# Flame box elder



## chriskoww (Jun 6, 2011)

So a box elder tree fell down and we noticed it had beautiful red streaks. I cut a bunch of sections to make bowl blanks, but the main trunk is still on the ground. We have a guy who will mill it down for cheap but I have a few questions. 

1 - what should we mill it down too? 1 inch slabs for now? We were thinking 6x6 and well cut it down later 

2 - do we seal just the ends or the entire board? We heard if you don't seal the entire board the flame will go away when drying? 

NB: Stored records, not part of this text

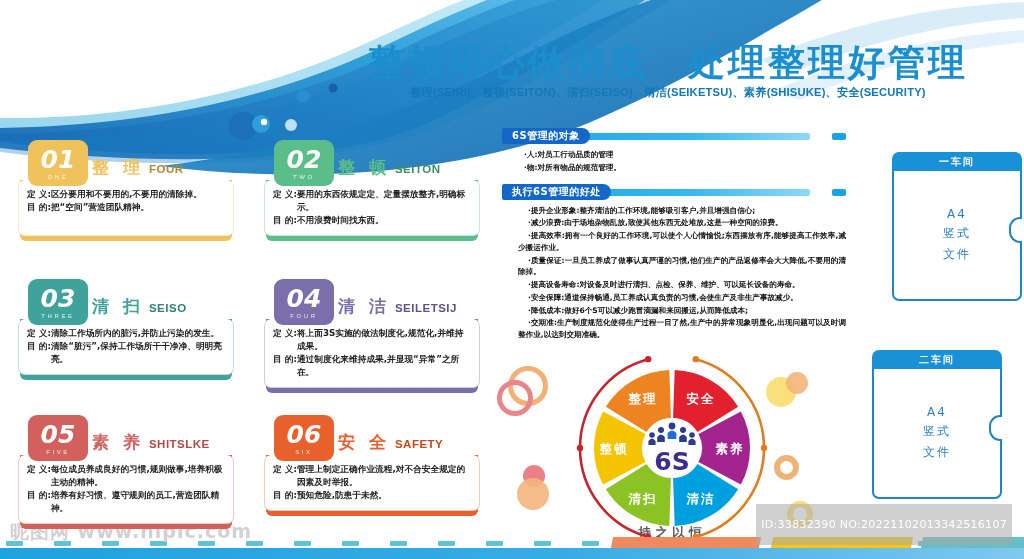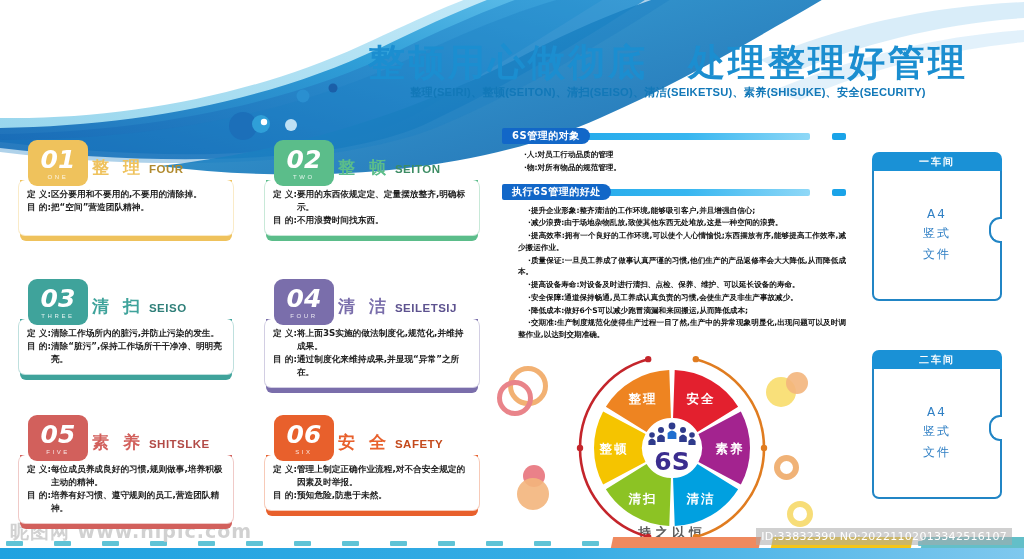--- a/index.html
+++ b/index.html
@@ -350,7 +350,7 @@
       </svg>
   </div>
 
-  <div class="holder" style="left:872px;top:152px;">
+  <div class="holder" style="left:892px;top:152px;">
     <div class="tab">一车间</div>
     <div class="pocket">
       <span class="ln">A4</span>

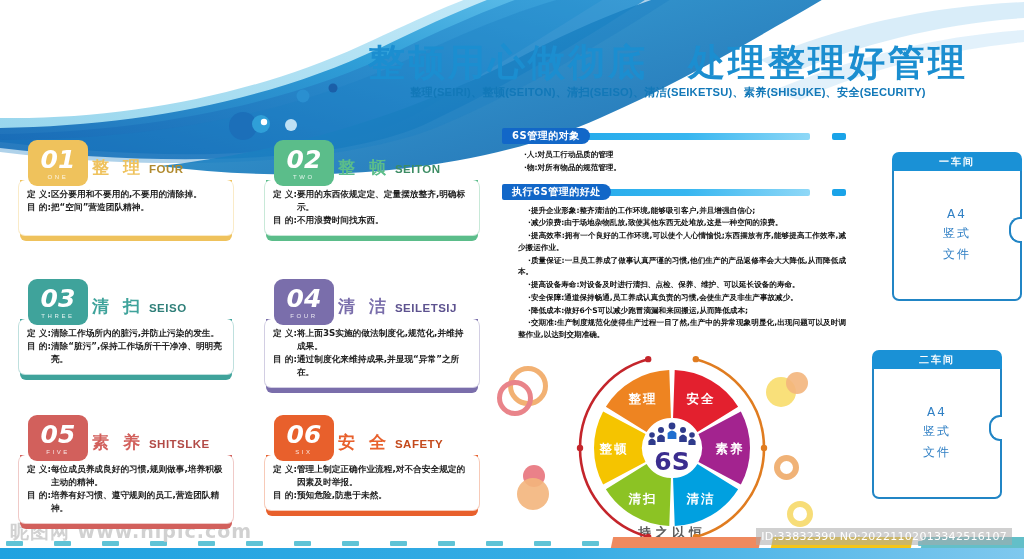--- a/index.html
+++ b/index.html
@@ -289,7 +289,7 @@
           <p class="ind">·提升企业形象:整齐清洁的工作环境,能够吸引客户,并且增强自信心;</p>
           <p class="ind">·减少浪费:由于场地杂物乱放,致使其他东西无处堆放,这是一种空间的浪费。</p>
           <p class="ind">·提高效率:拥有一个良好的工作环境,可以使个人心情愉悦;东西摆放有序,能够提高工作效率,减少搬运作业。</p>
-          <p class="ind">·质量保证:一旦员工养成了做事认真严谨的习惯,他们生产的产品返修率会大大降低,从而降低成本。</p>
+          <p class="ind">·质量保证:一旦员工养成了做事认真严谨的习惯,他们生产的产品返修率会大大降低,不要用的清除掉。</p>
           <p class="ind">·提高设备寿命:对设备及时进行清扫、点检、保养、维护、可以延长设备的寿命。</p>
           <p class="ind">·安全保障:通道保持畅通,员工养成认真负责的习惯,会使生产及非生产事故减少。</p>
           <p class="ind">·降低成本:做好6个S可以减少跑冒滴漏和来回搬运,从而降低成本;</p>

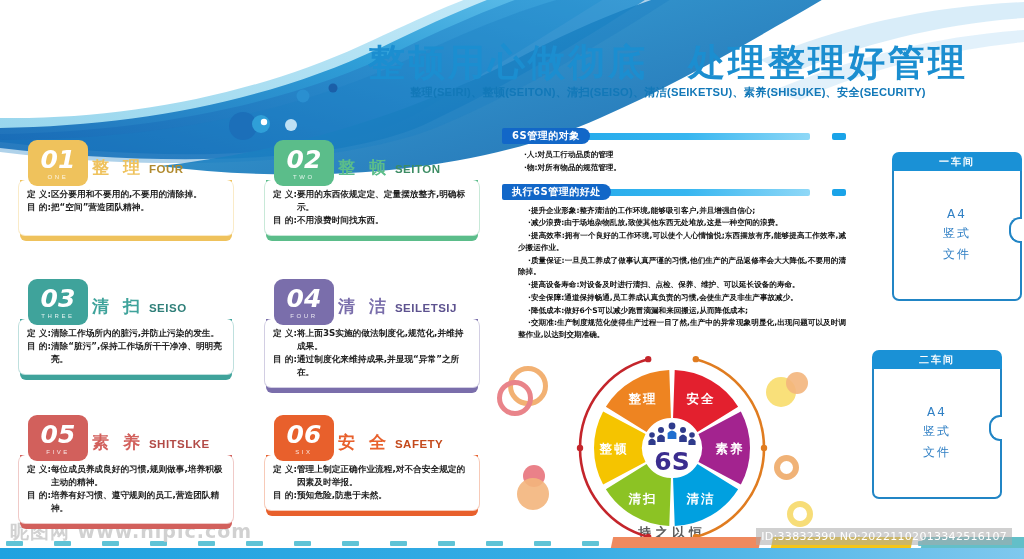--- a/index.html
+++ b/index.html
@@ -83,7 +83,7 @@
   .wm{position:absolute;left:10px;bottom:14px;font-size:19px;color:#c9c9c9;font-weight:bold;
       font-family:"DejaVu Sans",sans-serif;letter-spacing:1px;opacity:.85;}
   .idtag{position:absolute;right:12px;bottom:14px;background:rgba(170,170,170,.55);color:#fff;
-      font-size:11px;padding:2px 5px;font-family:"DejaVu Sans",sans-serif;letter-spacing:.3px;}
+      font-size:11px;padding:14px 5px;font-family:"DejaVu Sans",sans-serif;letter-spacing:.3px;}
 </style>
 </head>
 <body>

3 - any tips or tricks to think about? 

Thanks!


----------



## Dominick (May 2, 2011)

That's some pretty stuff. Can't wait to see you cut it open. I'd say seal the end grain, mill it, sticker and stack. I've never heard of sealing the surface, but don't think it would hurt. As far as loosing its color? I don't know that.


----------



## del schisler (Nov 5, 2009)

chriskoww said:


> So a box elder tree fell down and we noticed it had beautiful red streaks. I cut a bunch of sections to make bowl blanks, but the main trunk is still on the ground. We have a guy who will mill it down for cheap but I have a few questions.
> 
> 1 - what should we mill it down too? 1 inch slabs for now? We were thinking 6x6 and well cut it down later
> 
> ...


If it were mine i would have it just sawed into 1 1/4 board's and stack of get them into a kiln. Those would be nice i can tell by the end of the log. I would just put it up on the saw and just cut all the way across and make them book matched. Of course you can cut it any way you want. Than i would cut off the bark to keep any bug's than may be in the bark . good luck on the wood. if you cant saw it up for a long time seal the end's.


----------



## PSDkevin (Dec 18, 2010)

I had a nice run of FBE last year. I experimented with a lot of it. I can tell you that none of mine lost color due to not sealing the entire surface. It will sort of fade as it dries. But it comes right back when sanded or cut. I have some scraps out in my fire pit pile and from time to time I cut into it and I'm amazed just as red and purdy as the day it was felled. I did coat the entire surface of some of it after someone on here (I think it was texas timbers. Maybe not, can't remember) gave me a tip about the gold-colored portions. That stuff collapses pretty good. I was able to save some but none of the uncoated stuff survived very well. I would seal the ends imediately. If when you saw it there are highly figured/spalted or really gold colored pieces I would coat them completely. It will make drying take a long time but what good is a piece of dry wood if it's cracked to hell. Just my $.02


----------